Barbara e Stefano, uomo di indole fragile e ossessiva, ospitano a casa loro i fratelli Vinci, Giovanni, Salvatore e Francesco, e con tutti e tre pare che la donna intessa delle relazioni extraconiugali. Ma non solo: Barbara, donna estremamente sensuale, ha anche altri amanti (soprattutto, questo non va a genio a Francesco, che per lei ha una ossessione tutta particolare).
Non se ne cura, lei, così come non si cura delle voci di paese: il posto dove vive, in via XXIV Maggio a Lastra di Signa, è chiuso e in tanti la guardano da dietro le tende. Gli uomini la desiderano, le donne la odiano. È bella e attorno a sé c’è sempre qualcuno pronto a prenderla a braccetto.
Quando una calibro 22 spara all’interno della Giulietta bianca dove era con Lo Bianco, uccidendo entrambi, va da sé che i sospetti si concentrino sul marito, che peraltro aveva sempre mostrato accettazione verso la vita della moglie.
Del resto, Mele confessa, seppur in maniera lacunosa e confusa. Per prima cosa, non aveva un mezzo di locomozione, poi non sembra nemmeno così abile a sparare. La pistola? Non si trova.
Comunque, viene condannato a 13 anni di galera, che sconta, e a ulteriori due per calunnia verso i fratelli Vinci. Sì, perché a un certo punto, quando la stessa tipologia d’arma (una Beretta calibro 22 con proiettili Winchester serie H) del delitto (pistola mai ritrovata) viene associata ai crimini del Mostro di Firenze, ritratta tutto. La colpa, dice, è di Francesco Vinci, è lui che mi ha portato lì e ha sparato. Fatto, questo, mai verificato. Che poi, alla fine, chiede persino perdono a Vinci – ma tant’è.

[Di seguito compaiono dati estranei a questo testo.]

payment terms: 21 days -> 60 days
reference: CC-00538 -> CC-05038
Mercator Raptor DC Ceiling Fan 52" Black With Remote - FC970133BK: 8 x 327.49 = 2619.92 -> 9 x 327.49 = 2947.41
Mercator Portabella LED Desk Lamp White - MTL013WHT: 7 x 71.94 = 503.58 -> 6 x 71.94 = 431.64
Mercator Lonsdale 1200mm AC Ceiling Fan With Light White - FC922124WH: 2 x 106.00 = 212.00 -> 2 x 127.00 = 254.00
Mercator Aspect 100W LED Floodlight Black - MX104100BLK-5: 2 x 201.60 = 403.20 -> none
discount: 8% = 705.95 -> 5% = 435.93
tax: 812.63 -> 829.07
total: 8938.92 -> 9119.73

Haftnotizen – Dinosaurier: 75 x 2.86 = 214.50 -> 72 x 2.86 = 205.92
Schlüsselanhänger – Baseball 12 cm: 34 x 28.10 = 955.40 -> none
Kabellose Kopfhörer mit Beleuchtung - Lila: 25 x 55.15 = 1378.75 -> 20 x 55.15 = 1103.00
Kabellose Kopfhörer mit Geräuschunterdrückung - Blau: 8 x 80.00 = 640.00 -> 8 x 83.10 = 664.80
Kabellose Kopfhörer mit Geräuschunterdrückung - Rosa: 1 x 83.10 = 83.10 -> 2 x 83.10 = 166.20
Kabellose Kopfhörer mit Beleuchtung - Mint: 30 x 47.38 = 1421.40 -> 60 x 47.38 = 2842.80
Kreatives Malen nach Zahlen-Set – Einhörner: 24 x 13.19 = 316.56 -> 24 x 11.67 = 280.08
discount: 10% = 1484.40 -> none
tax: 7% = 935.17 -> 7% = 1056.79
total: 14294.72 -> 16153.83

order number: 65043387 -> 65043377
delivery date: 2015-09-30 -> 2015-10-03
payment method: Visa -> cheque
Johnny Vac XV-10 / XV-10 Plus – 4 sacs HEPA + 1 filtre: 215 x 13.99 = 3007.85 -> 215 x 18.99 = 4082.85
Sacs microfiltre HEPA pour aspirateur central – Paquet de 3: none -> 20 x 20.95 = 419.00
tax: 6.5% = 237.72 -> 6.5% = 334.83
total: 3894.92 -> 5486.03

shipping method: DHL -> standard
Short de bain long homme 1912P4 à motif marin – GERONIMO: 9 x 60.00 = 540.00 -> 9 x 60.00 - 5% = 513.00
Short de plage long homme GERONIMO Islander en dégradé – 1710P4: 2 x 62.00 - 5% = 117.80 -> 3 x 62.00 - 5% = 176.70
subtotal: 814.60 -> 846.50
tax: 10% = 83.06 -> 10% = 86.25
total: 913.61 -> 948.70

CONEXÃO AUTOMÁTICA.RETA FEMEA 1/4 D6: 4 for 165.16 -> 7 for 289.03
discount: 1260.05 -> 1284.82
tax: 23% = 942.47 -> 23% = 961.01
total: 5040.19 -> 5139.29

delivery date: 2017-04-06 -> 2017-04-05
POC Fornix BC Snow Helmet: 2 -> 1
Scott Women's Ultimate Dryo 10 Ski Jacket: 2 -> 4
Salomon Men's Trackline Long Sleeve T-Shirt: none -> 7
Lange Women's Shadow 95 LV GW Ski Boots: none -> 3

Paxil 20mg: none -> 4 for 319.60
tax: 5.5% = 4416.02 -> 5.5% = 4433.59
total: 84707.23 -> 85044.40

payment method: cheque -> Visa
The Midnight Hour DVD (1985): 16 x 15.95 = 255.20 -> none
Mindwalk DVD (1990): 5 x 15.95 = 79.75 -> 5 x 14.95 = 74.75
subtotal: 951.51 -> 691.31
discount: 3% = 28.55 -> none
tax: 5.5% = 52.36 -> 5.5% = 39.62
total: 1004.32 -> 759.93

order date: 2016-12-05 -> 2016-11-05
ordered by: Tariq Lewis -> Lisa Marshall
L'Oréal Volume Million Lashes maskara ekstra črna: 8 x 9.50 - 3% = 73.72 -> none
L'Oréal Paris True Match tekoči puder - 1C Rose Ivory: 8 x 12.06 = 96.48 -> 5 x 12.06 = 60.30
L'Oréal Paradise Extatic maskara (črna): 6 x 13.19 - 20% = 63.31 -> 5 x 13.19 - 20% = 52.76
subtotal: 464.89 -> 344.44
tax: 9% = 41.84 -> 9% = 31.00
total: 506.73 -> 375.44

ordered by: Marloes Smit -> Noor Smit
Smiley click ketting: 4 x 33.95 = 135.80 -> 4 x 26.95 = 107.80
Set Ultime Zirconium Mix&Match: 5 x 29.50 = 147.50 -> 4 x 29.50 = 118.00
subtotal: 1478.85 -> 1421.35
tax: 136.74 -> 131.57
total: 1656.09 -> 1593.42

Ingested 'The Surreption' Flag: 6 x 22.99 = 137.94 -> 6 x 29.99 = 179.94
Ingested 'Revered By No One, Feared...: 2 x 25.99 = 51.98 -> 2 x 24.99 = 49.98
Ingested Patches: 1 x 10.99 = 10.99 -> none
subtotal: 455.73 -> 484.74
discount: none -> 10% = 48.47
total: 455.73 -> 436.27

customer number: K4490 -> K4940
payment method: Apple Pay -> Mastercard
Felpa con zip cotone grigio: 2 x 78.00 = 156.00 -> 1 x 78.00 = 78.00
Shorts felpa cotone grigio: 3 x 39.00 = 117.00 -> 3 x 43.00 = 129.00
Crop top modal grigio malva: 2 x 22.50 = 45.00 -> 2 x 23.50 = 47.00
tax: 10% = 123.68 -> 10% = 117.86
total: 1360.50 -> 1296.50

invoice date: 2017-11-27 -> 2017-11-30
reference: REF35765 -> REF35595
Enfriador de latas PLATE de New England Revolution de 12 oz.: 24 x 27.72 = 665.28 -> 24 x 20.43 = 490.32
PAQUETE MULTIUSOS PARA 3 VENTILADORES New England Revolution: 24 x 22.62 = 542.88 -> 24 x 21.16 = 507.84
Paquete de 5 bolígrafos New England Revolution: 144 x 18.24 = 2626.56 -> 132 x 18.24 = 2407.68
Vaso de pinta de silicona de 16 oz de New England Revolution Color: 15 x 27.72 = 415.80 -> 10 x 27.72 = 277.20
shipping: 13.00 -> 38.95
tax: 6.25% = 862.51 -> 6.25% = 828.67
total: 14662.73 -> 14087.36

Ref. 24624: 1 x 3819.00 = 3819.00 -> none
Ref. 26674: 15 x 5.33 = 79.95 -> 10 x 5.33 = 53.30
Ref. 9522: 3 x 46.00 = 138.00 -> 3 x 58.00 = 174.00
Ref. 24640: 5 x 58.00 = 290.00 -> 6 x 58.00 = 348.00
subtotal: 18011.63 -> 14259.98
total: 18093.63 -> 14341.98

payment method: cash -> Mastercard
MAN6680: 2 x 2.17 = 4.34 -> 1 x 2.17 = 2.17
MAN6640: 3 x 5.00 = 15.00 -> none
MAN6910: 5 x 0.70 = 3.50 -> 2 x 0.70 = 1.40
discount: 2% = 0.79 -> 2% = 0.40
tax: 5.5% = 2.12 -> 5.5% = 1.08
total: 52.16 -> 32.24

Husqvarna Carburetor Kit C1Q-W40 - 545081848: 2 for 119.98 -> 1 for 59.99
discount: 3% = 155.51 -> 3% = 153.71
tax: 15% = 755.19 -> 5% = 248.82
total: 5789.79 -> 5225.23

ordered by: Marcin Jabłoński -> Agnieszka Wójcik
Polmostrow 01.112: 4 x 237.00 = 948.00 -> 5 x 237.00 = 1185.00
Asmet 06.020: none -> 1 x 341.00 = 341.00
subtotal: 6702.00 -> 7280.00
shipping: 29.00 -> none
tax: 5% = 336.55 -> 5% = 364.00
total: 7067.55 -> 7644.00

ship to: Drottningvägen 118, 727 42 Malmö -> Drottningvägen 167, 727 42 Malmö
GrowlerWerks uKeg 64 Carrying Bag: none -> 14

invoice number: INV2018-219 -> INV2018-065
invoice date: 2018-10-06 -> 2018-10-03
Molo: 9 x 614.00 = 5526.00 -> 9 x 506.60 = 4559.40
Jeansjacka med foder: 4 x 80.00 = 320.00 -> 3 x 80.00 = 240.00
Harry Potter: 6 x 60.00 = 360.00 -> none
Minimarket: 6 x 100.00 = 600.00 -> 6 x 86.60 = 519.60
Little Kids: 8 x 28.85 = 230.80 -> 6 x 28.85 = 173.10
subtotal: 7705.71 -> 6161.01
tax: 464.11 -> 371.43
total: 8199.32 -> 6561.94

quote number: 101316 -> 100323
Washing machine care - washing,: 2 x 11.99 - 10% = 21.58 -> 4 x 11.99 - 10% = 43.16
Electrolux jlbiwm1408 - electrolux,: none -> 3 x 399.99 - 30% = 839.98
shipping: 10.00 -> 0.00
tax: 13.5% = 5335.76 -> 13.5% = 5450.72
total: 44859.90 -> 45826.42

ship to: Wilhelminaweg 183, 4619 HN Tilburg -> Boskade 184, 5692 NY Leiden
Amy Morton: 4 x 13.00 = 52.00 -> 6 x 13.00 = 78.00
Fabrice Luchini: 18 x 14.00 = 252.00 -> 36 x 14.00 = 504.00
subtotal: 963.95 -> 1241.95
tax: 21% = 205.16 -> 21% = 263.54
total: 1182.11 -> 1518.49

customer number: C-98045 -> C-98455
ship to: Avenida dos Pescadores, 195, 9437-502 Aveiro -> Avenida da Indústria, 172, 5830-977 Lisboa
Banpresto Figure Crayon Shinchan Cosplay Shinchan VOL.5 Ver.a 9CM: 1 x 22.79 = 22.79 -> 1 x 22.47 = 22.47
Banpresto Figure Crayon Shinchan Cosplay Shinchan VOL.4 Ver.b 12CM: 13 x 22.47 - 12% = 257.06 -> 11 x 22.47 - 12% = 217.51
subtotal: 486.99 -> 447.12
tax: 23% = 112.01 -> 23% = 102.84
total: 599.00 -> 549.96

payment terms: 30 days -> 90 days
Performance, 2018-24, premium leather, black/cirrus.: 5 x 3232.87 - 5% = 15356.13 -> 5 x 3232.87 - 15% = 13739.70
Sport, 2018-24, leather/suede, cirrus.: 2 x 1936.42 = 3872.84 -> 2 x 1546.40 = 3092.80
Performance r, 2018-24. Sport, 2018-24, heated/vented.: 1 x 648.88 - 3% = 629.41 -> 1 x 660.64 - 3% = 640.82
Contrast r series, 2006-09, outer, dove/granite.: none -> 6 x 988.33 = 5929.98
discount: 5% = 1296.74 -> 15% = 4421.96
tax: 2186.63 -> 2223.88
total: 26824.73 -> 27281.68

Mele trascorre l’ultima parte della sua vita in una struttura per ex detenuti a Ronco D’Adige. A partire dal 1982, anno in cui viene fatto il collegamento con la pistola sopranominato, verrà sentito spesso dagli inquirenti ma il suo apporto non porterà mai a nulla di decisivo. Morirà nel 1995, senza aver dato contributi concreti: questa vicenda, quella della Locci e di Lo Bianco, risulterà sempre connessa ai crimini sanguinosi del Mostro… ma senza risoluzione. Con un’ombra di tenebra ad avvolgerla.